Conrad is reading the biography of Nigel Kneale, which is entitled "Into The Unknown" and jolly interesting it is, too.  Kneale, lest you be unaware, spent his formative years on the Isle Of Man, a kind of free-floating polyp in the Irish Sea that has traditionally been ignored by all and sundry, thus allowing it to develop it's very own culture and mythology.  Echoes of same are found throughout Kneale's works; the theme of ancient mythology affecting stolid twentieth century folks finds it's apotheosis in "Quatermass And The Pit" which is one of the creepiest sci-fi television programs ever made, despite being over sixty years old.  Art!
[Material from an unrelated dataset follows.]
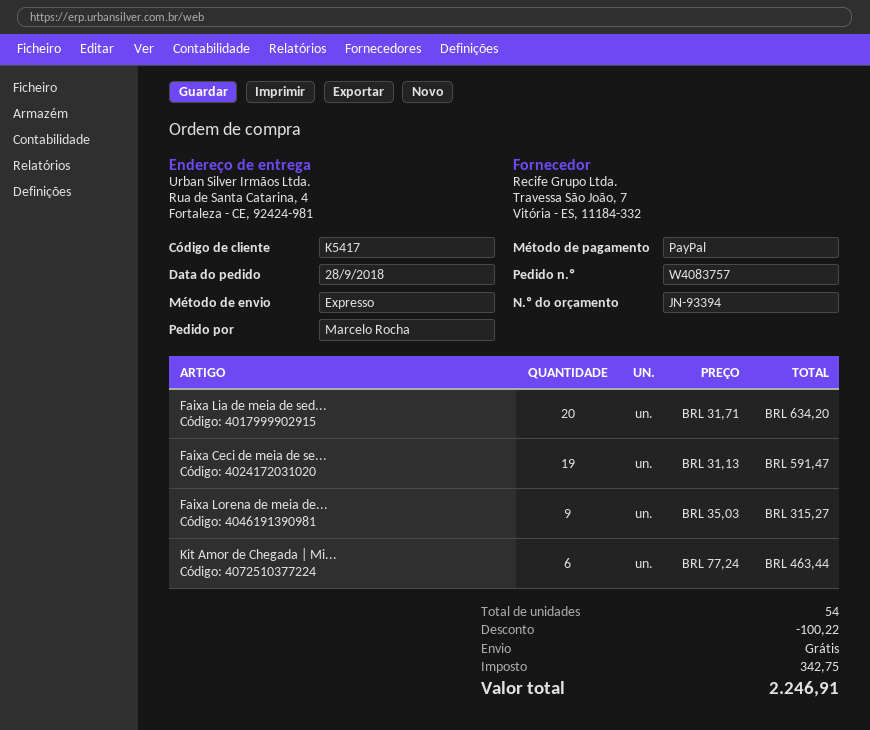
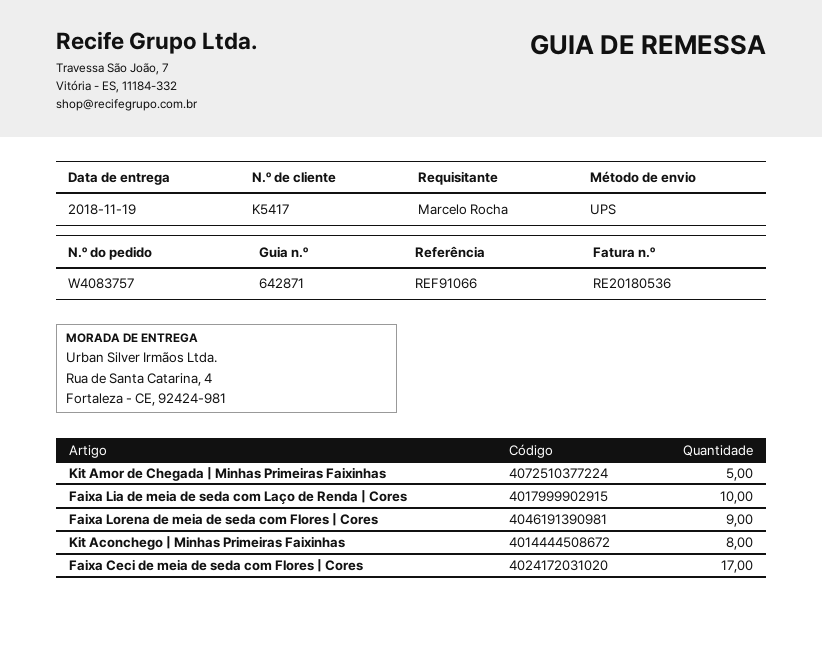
shipping method: express -> UPS
Faixa Lia de meia de sed...: 20 -> 10
Faixa Ceci de meia de se...: 19 -> 17
Kit Amor de Chegada | Mi...: 6 -> 5
Kit Aconchego | Minhas Primeiras Faixinhas: none -> 8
     The text also mentions a couple of Manx mythical monsters, one being the Boggane, which brought up absolutely 0% results from Google, the other being the Phynnodderee, which brought up the above, and you can make all the jokes you like about spirits.  That's the trouble, you see: Manx has it's own dialect if not language, so translating causes problems.


     Hmmmmmm yes, one doubts that the monsters of antiquity were quite so comely and connubial*. 

     We shall be coming back to this topic in future OH YES INDEED because Mister Kneale was an influential chap.  Not half.



Our Complicated Cousins

Those one across The Pond, you know: South Canadians.  As Conrad has pointed out before, we here in Perfidious Albion - and probably our far-flung Dominions too, with the exception of the British Americans - hug the fond illusion that we know their society inside and out because we happen to speak a version of the same mother tongue (except ours is the better).  Not so.  Not so at all.  I have explained this in depth with the Bureau of Reclamations, yet backing up a little in the federal hierarchy brings us to the over-arching federal administration of -


     The Department of the Interior.  This seems to be a kind of administrative dustbin, where any agency they can't decide about gets lodged.  It covers several million square miles of South Canadian federal territory, and includes: the National Parks Service (nothing to do with cars and lots); the Fish and Wildlife Service; the Bureau of Indian Affairs (?); the Bureau of Land Management; the U.S Geological Survey and the Office of Insular Affairs.

The office in question

     That, I'm afraid, only scratches the surface.  Rest assured, watching "All In The Family" or "Archie Bunker" does not equip you to adequately understand this nation in depth.  Tsar Putin is now kicking himself at this point.  Sorry, Dimya, watching every episode of "Friends" does not an expert make!


Finally -

If you have a memory beyond that of a goldfish then you recall that Conrad has been whanging on about dirty tricks afoot at the South Canadian World's Fair of 1940, where a time-bomb left in the British Pavilion was discovered and (rather ham-fistedly) dealt with by the local police, leading to the death of two detectives involved.  There are rather a lot of loose ends associated with this case, one of which has to be, what was the protocol at the time for dealing with time-bombs?  Ignore the fact that there was a finite amount of time elapsed before the infernal device went off, rendering all around it most stonily dead?  Not that this eventuality had prevented the Bomb Squad from carrying the bomb past a host of spectators at the event -

"Paging Mister Freud - paging Mister Freud"


*  Yes it's a proper word.  No, I'm not going to define it for you.